An hour or so later, scrambling an egg for herself in the kitchen, Miss Mulvihill reflected that this was truly the end of her brother. The carton in the cubbyhole reminded her of the coffin that had slid away towards the fawn-coloured curtains in the chapel of the crematorium. She’d been through her brother’s clothes, setting most of them aside for Help the Aged. She’d told the man next door that he could have the contents of the workshed in the garden, asking him to leave her only a screwdriver and a hammer and a pair of pliers.
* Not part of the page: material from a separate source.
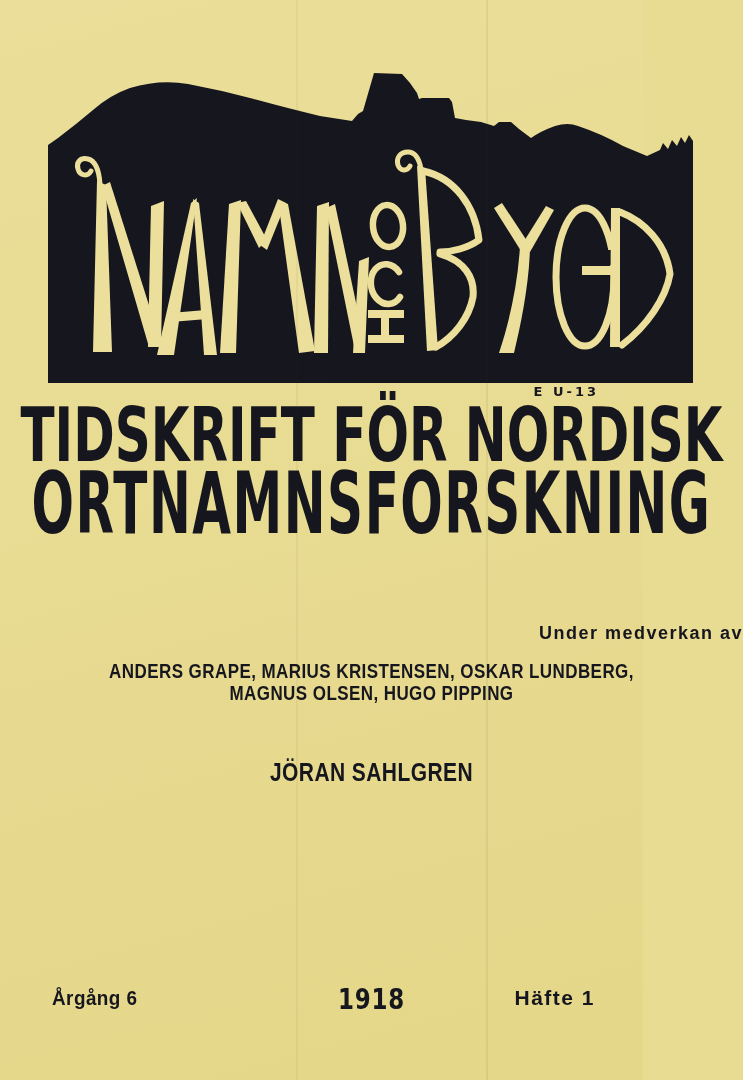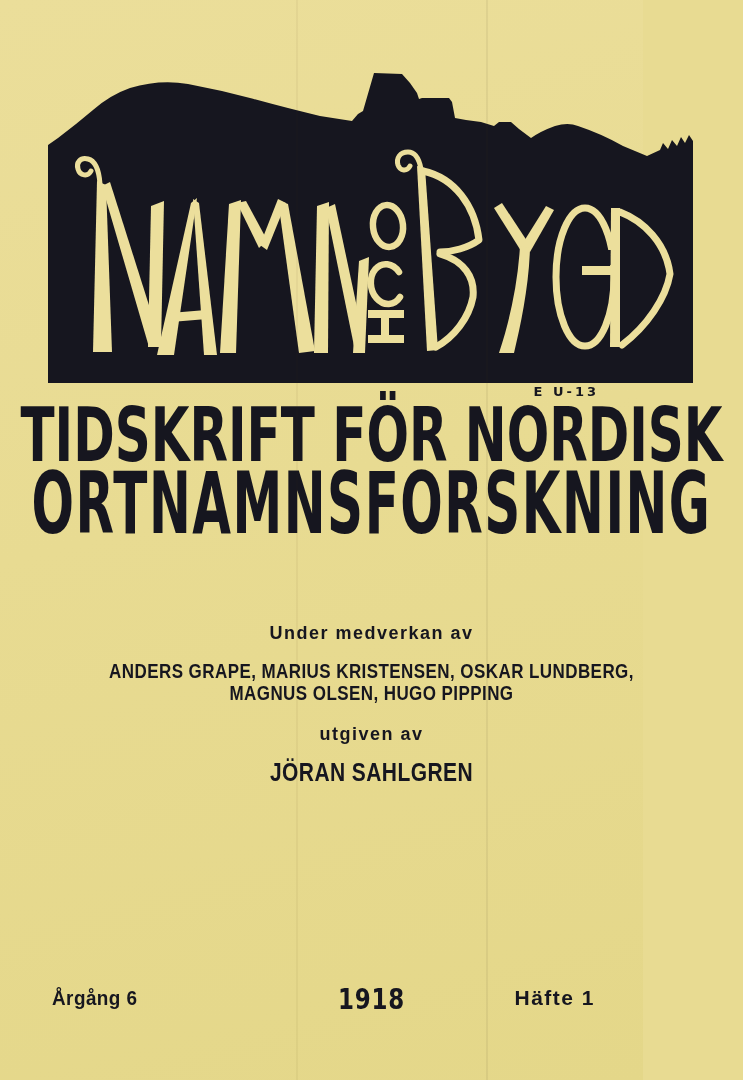"Under medverkan av" .mid.intro { text-align: none -> right }
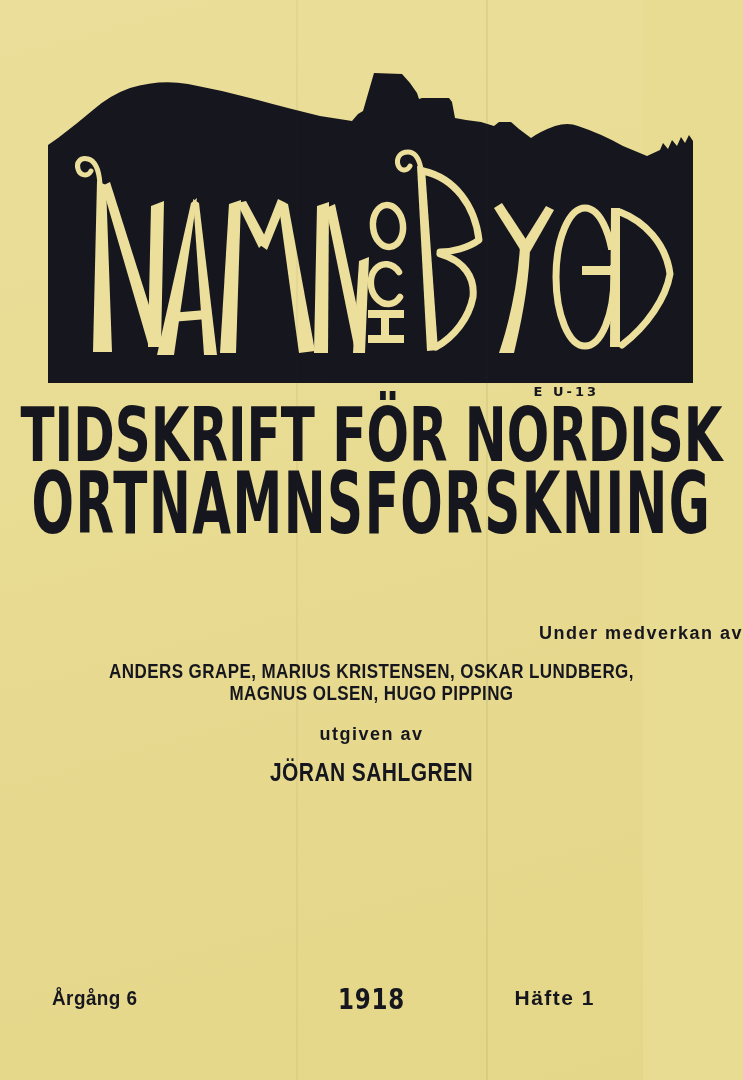"utgiven av" div.mid { html: <div>utgiven av</div> -> none }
She had always been fond of her brother; being the older one, she had looked after him as a child, taking him by the hand when they crossed a street together, answering his questions. Their mother had died when he was eight, and when their father died thirty years later it had seemed natural that they should continue to live together in the house in Purley. ‘Let’s have a dog,’ her brother had said one Saturday morning nine years ago, and soon after that Pasco had entered their lives. The only animal the house had known before was Miss Muffin, their father’s cat, but they’d agreed immediately about Pasco. Never once in their lives had they quarrelled, her brother being too nervous and she too even-tempered. Neither had ever wished to marry.